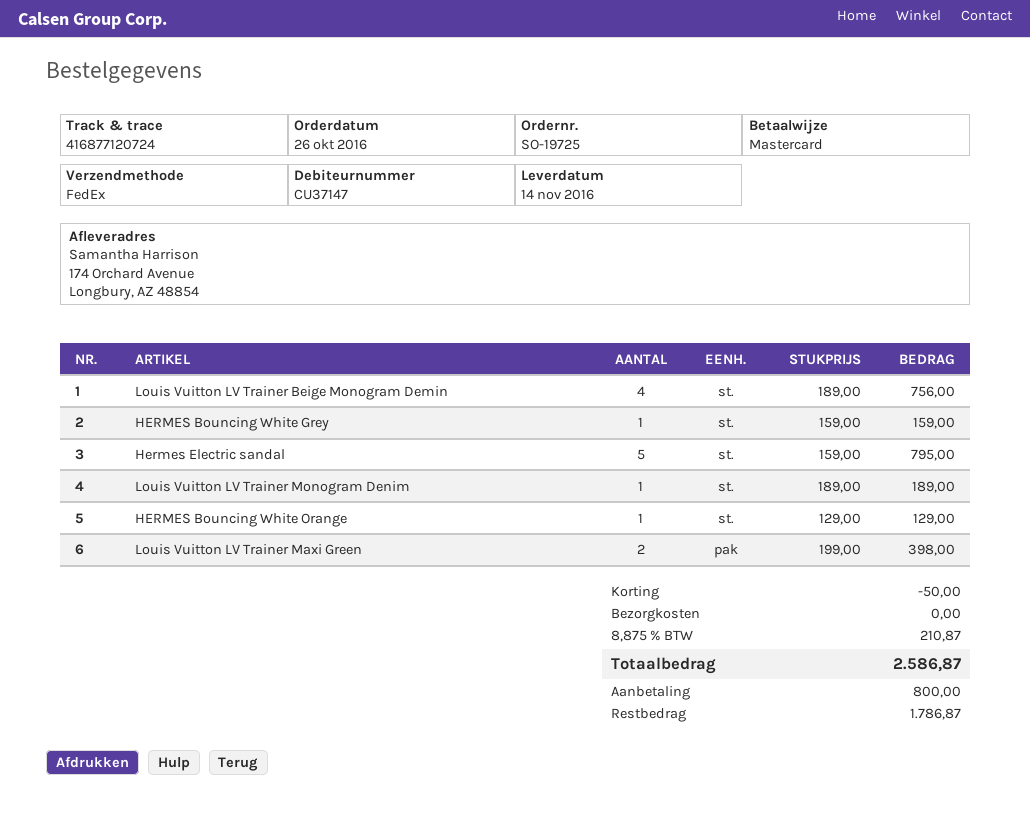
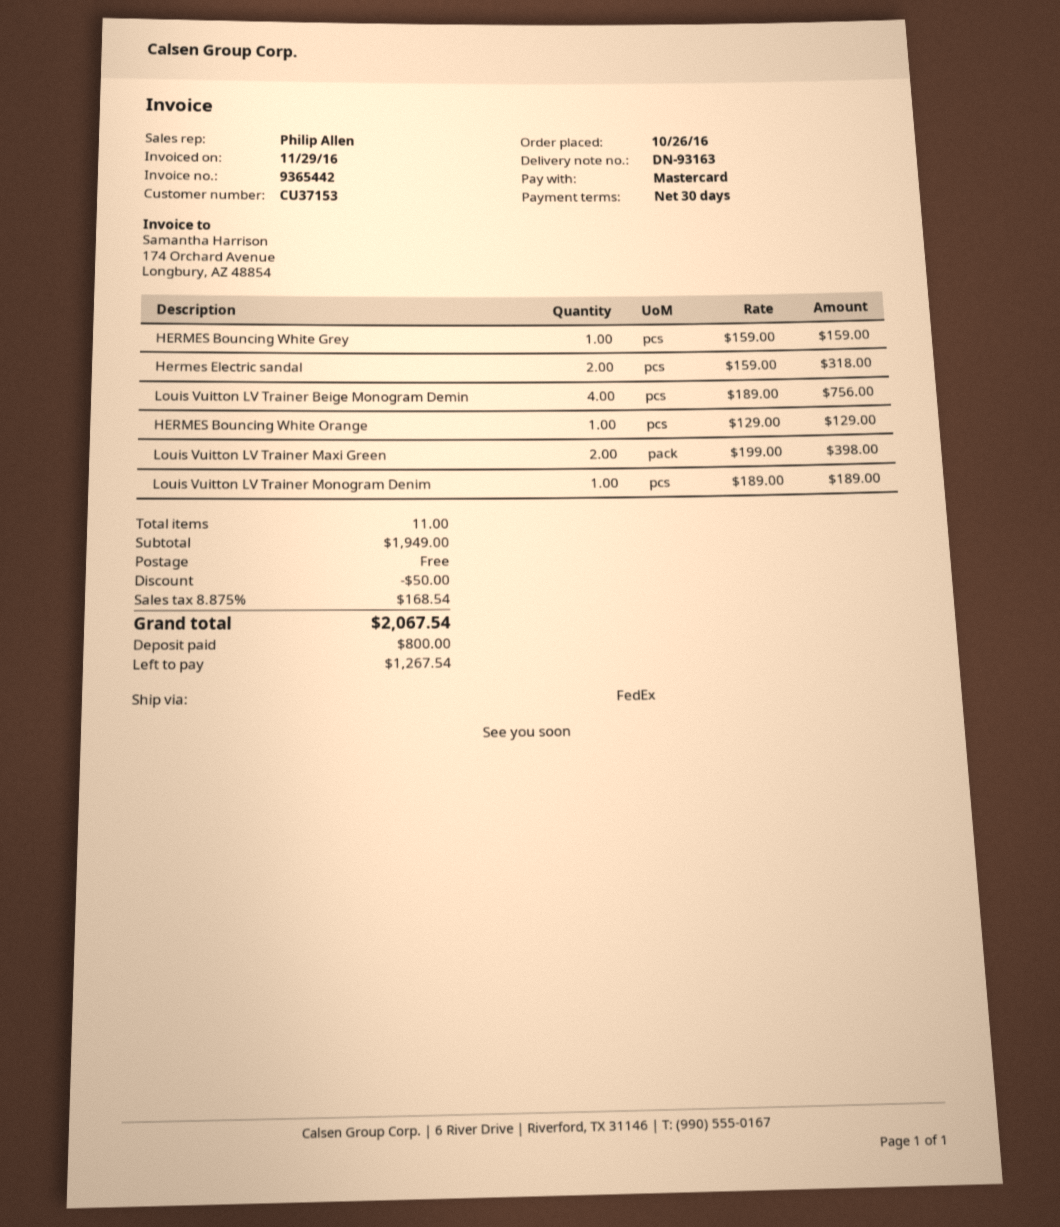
customer number: CU37147 -> CU37153
Hermes Electric sandal: 5 x 159.00 = 795.00 -> 2 x 159.00 = 318.00
tax: 8.875% = 210.87 -> 8.875% = 168.54
total: 2586.87 -> 2067.54
balance: 1786.87 -> 1267.54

TO DO.
Copy out every entry above verbatim. Leave each picture out.

THE ANSWER.
customer number: CU37147 -> CU37153
Hermes Electric sandal: 5 x 159.00 = 795.00 -> 2 x 159.00 = 318.00
tax: 8.875% = 210.87 -> 8.875% = 168.54
total: 2586.87 -> 2067.54
balance: 1786.87 -> 1267.54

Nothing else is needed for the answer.